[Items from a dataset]
· · · ·

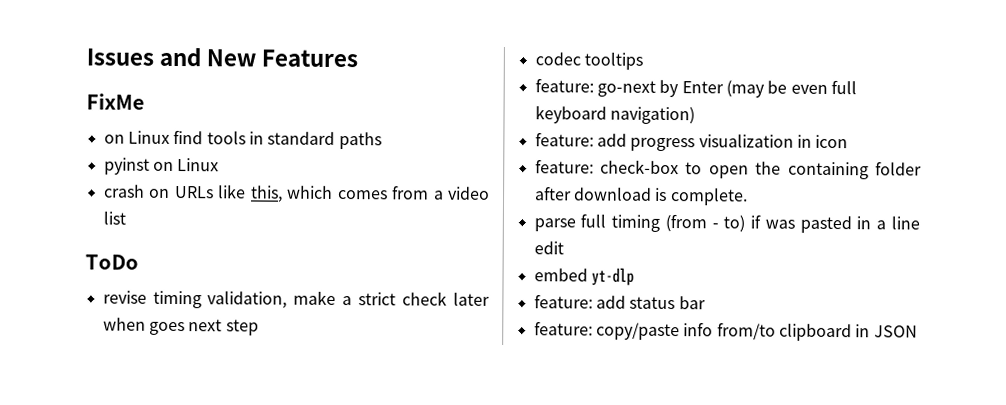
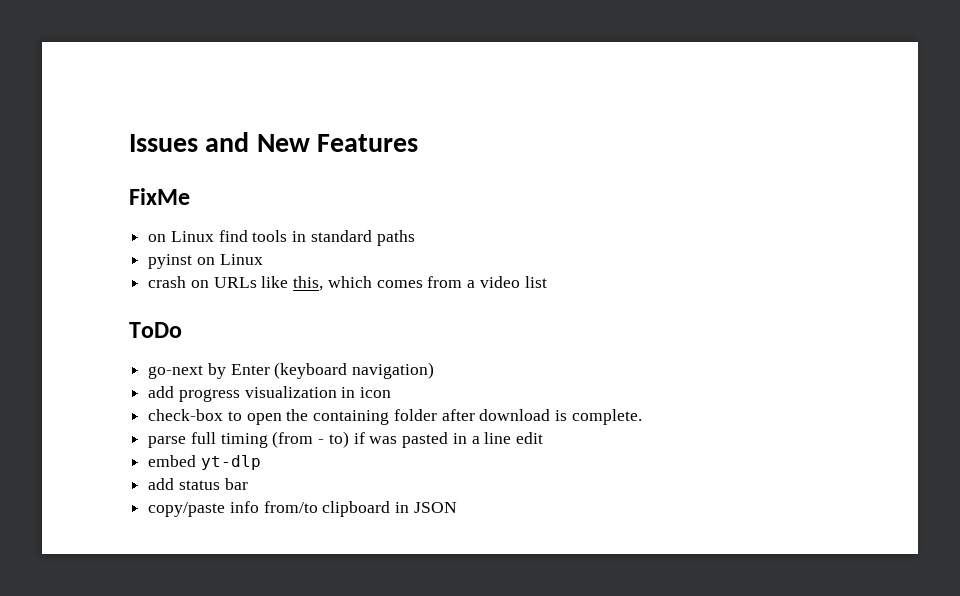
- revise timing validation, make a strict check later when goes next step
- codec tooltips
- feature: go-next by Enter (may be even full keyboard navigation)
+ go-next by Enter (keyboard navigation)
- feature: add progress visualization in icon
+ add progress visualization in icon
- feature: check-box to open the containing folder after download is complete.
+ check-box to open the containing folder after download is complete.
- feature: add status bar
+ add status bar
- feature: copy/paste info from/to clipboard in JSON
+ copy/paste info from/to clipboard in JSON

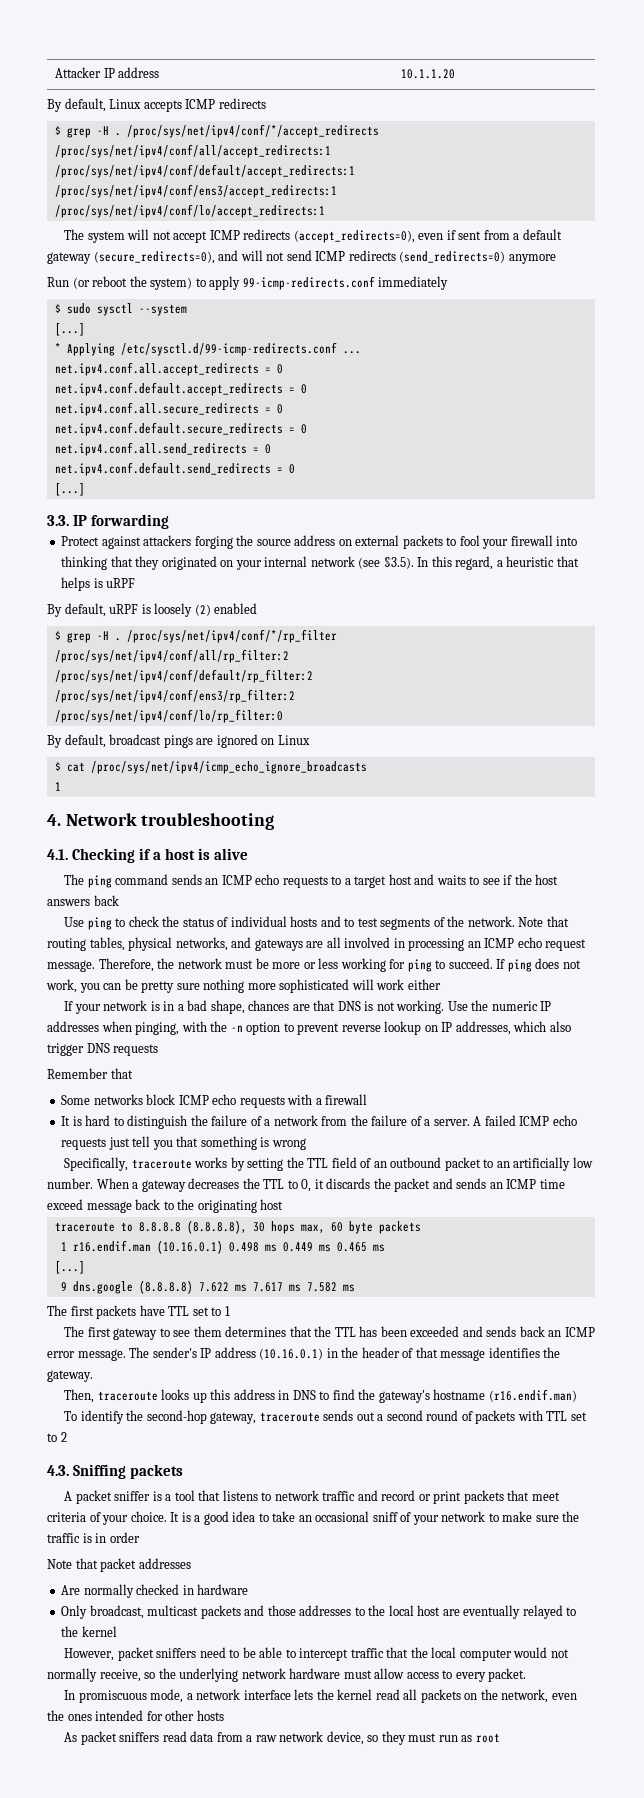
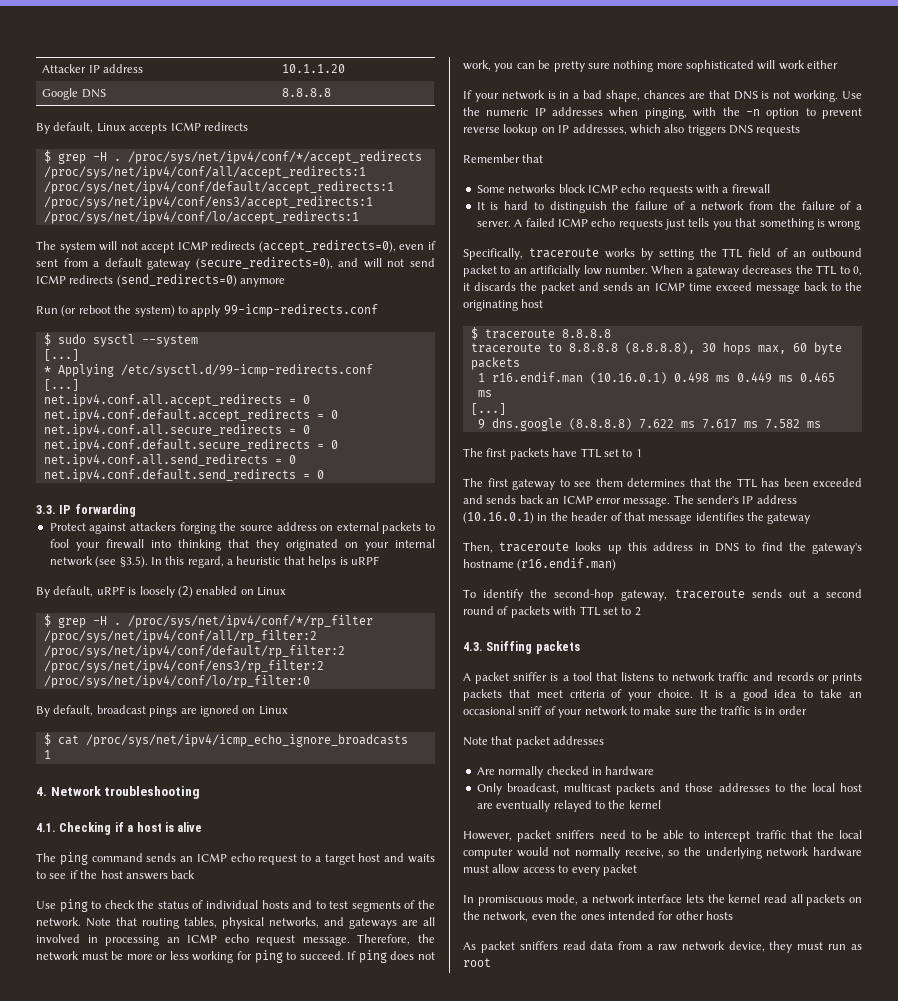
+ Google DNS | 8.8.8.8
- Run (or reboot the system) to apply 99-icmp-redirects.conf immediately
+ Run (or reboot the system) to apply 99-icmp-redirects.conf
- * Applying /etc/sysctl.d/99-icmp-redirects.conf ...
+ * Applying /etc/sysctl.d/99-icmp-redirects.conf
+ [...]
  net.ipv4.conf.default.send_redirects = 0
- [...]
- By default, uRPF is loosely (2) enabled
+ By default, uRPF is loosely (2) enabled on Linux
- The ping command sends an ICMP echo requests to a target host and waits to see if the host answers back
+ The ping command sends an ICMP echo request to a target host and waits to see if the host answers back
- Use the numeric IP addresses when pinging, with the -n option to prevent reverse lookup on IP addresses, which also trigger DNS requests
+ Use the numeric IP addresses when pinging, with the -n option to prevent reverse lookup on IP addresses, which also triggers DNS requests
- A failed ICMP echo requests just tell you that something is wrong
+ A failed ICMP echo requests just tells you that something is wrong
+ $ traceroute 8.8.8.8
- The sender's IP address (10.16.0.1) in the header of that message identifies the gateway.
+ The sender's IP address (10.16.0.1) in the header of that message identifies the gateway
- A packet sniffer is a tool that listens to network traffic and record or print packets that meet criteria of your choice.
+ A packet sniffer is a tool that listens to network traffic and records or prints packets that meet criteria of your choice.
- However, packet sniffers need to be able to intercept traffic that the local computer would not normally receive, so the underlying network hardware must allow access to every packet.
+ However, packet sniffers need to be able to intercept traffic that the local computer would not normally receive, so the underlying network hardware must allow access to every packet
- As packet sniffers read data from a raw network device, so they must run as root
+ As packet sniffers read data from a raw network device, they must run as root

· · · ·

## How to complete this task
Which lines above include the string "Enter"? Show them.

## Output of the exercise
- feature: go-next by Enter (may be even full keyboard navigation)
+ go-next by Enter (keyboard navigation)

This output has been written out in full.